Where do I start? It seems as though any way I tell it, I look like the baddie. I really don't like being the baddie. As far as I'm concerned, everything I have done, every decision I made, was for my husband's benefit. Perhaps I should start by giving you a little background information. This all took place some time ago. I was thirty-five at the time. I was, and still am, married to the local vicar, he is almost ten years my elder. I married him two days after my twenty-first birthday.
Coming from a strict Christian background, my family was more than a little pleased that he chose me to be his wife. It wasn't love at first sight, but over the years I have grown to love him. He is a most kind and loving man. I was never that good at school, academically that is. I was always a good pupil when it came to behaving myself. I never did get into any trouble; I just wasn't very good at learning. My job prospects were pretty poor, so when a vicar asked my family for my hand in marriage, it appeared to be a win-win situation.
I don't regret getting married, nothing of the sort. Many would say that I had landed on my feet. Being a vicar's wife has elevated my position in life somewhat. I now spend my days looking after parish business. That may sound like a tough job, but it mostly revolves around organising local women's groups, the odd fete, and keeping my husband's calendar up to date. That's about it really, Nothing remotely exciting. Actually, getting bored became a way of life. And then there is the sex. That was usually once a week, on a Sunday.
Harry was my first and only. As far as I knew, he was the world's best lover. Well, I had nothing to gauge it against. I've eaten plenty of steaks in my life, I know what I like. I know a good steak from a bad one. But as you see, with sex, I only had one choice. Perhaps I should have taken the chances I had before I married. Believe me when I say, I did get plenty of offers. Like a fool, I was saving myself for my wedding day. Anyway, that's all in the past now. It is what it is, or so I thought.
If there was one problem in our marriage, it was children. Or should I say, lack of. You see, my husband was desperate to give me a child. He really wanted a son, but as the years passed he would have been happy with anything. We were tested of course. This was a major embarrassment for Harry, so he chose a private clinic in London. They did all the necessary prodding and poking. The upshot was, I was okay. It was all down to Harry, he had a very low sperm count. Technically, he could father a child, but his chances were fairly remote.
To be absolutely honest, I didn't really mind. I had no real yearning to be a mother. Harry on the other hand, believed it was the one thing that would make us complete. So we tried, and we tried. We got all the books, researched the best time to conceive and so forth. As time marched on, the prospect of me becoming pregnant seemed less and less likely. I think he had almost reached the point where he had given up all hope.
He told me that he had gotten used to the idea of never having children. He wasn't being honest. I could tell he really wanted children. On many occasions, people would say things like, when are you going to have a kid. That always embarrassed him. He didn't want to say he had a problem in the bedroom department. He just used to tell people that he would have one when the time was right. I was really sad to see him so unhappy. Things were about to change.

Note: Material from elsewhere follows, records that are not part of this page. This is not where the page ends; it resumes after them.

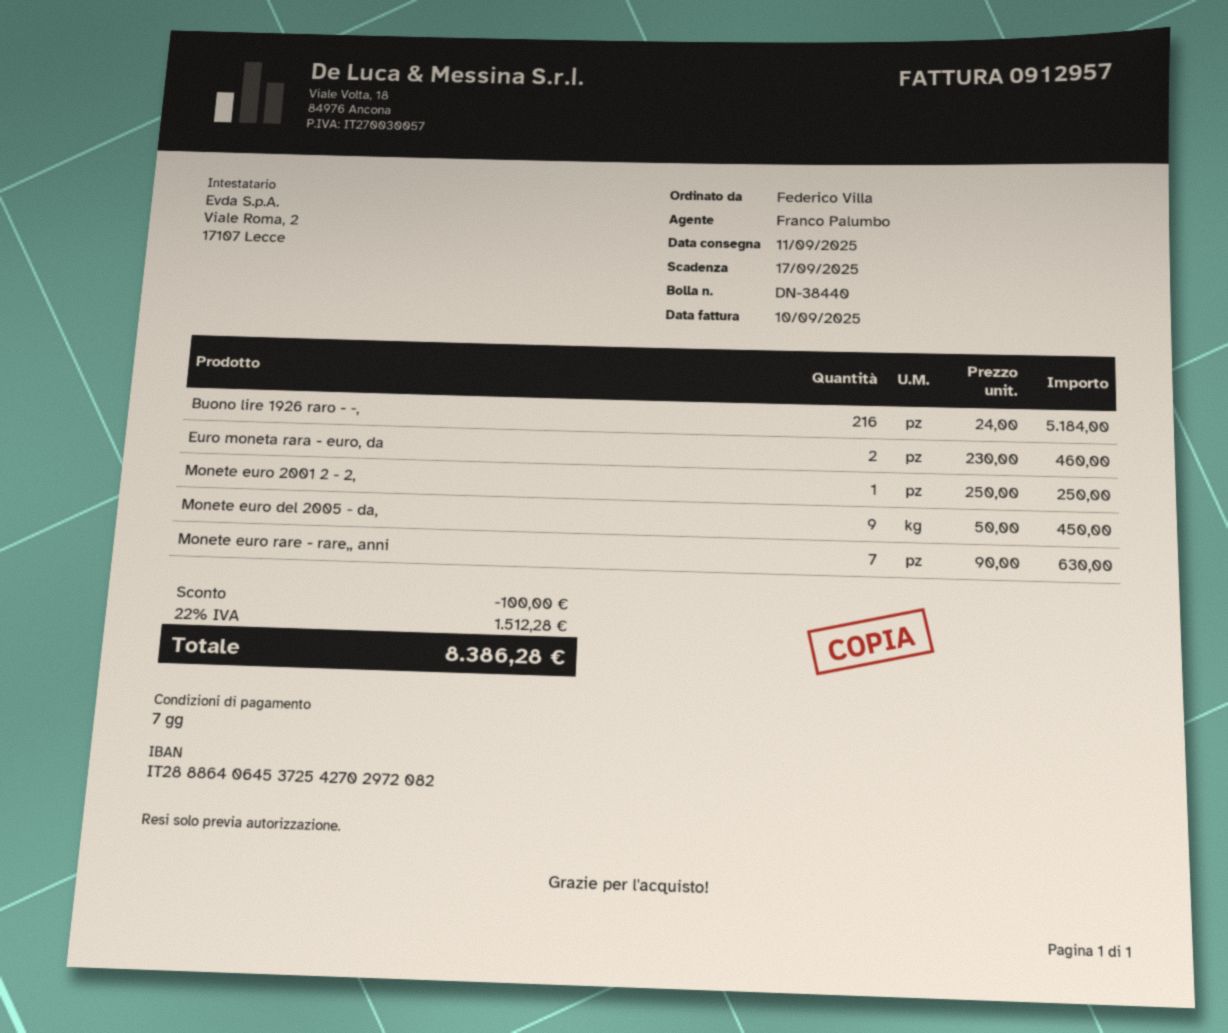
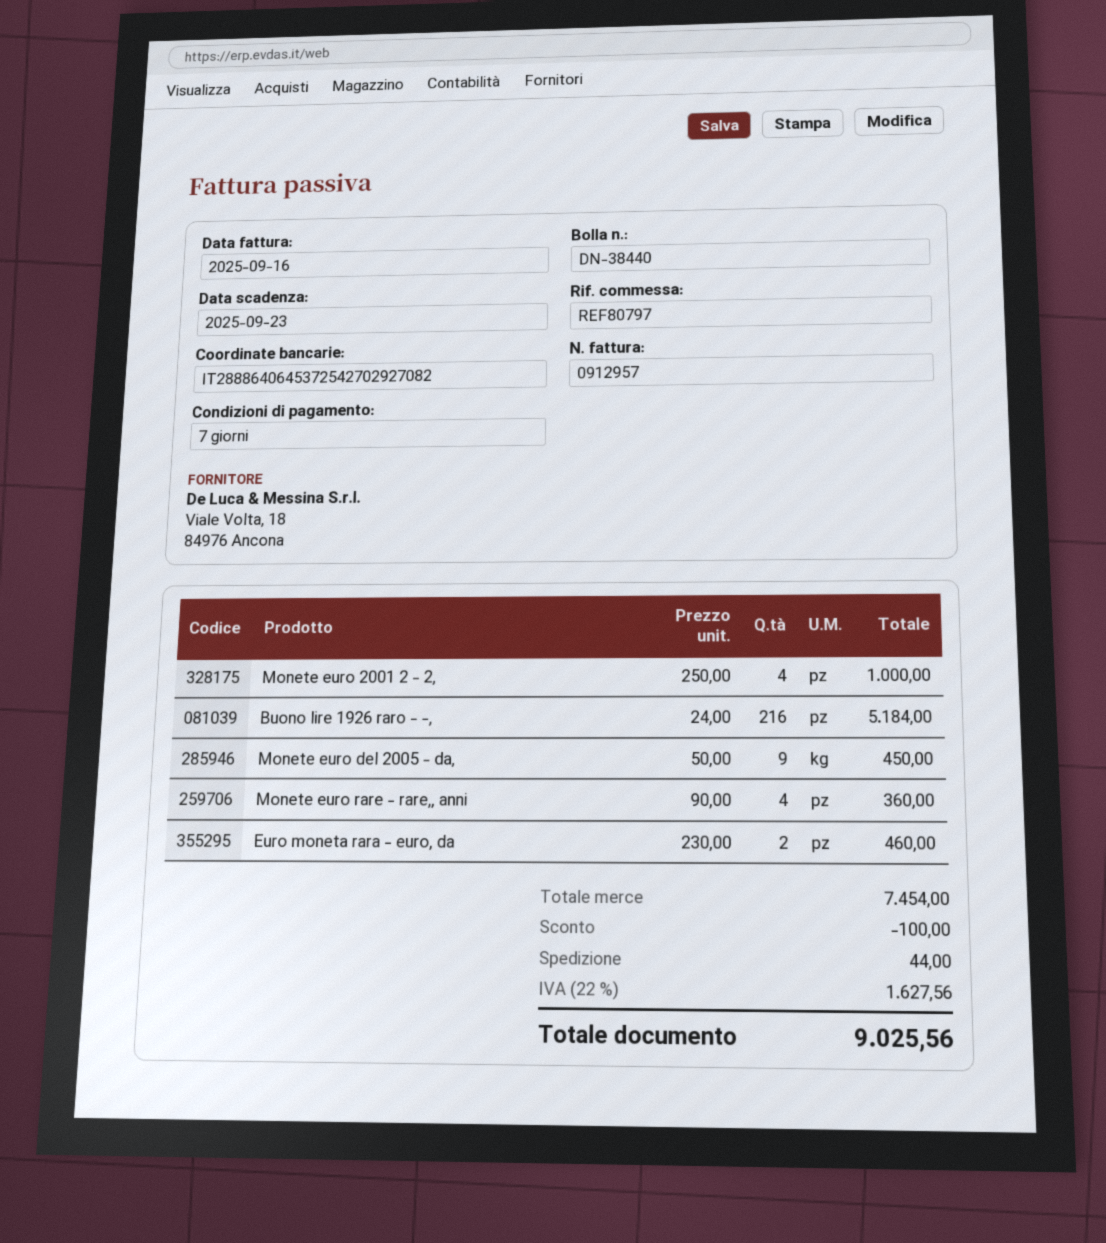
invoice date: 2025-09-10 -> 2025-09-16
due date: 2025-09-17 -> 2025-09-23
bank account: IT2888640645372542702972082 -> IT2888640645372542702927082
Monete euro 2001 2 - 2,: 1 x 250.00 = 250.00 -> 4 x 250.00 = 1000.00
Monete euro rare - rare,, anni: 7 x 90.00 = 630.00 -> 4 x 90.00 = 360.00
shipping: none -> 44.00
tax: 22% = 1512.28 -> 22% = 1627.56
total: 8386.28 -> 9025.56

Harry was away for the weekend in London, on church business. I was busying myself in the vicarage when there was a knock on the door. It was Harry's brother, James. He was just returning a tool he borrowed from Harry. James was a few years younger than Harry, closer to my age actually. He was also quite handsome and had managed to father four children, with two separate women. Three of them were boys. I guess you can see where this is going. I made him a cup of tea and explained my predicament. I told him about our secret visit to a London clinic and Harry's little problem.
I explained how much it would mean to Harry to have a child. How all my bits were working, all I needed was to find a man with all his bits working. James said he understood and suggested going to a fertility clinic and getting some donated sperm. I explained that we had talked about that, but Harry really wanted a child of his own. It was obvious that I wasn't making my intentions very clear. After all, you could see what I was after, why didn't he?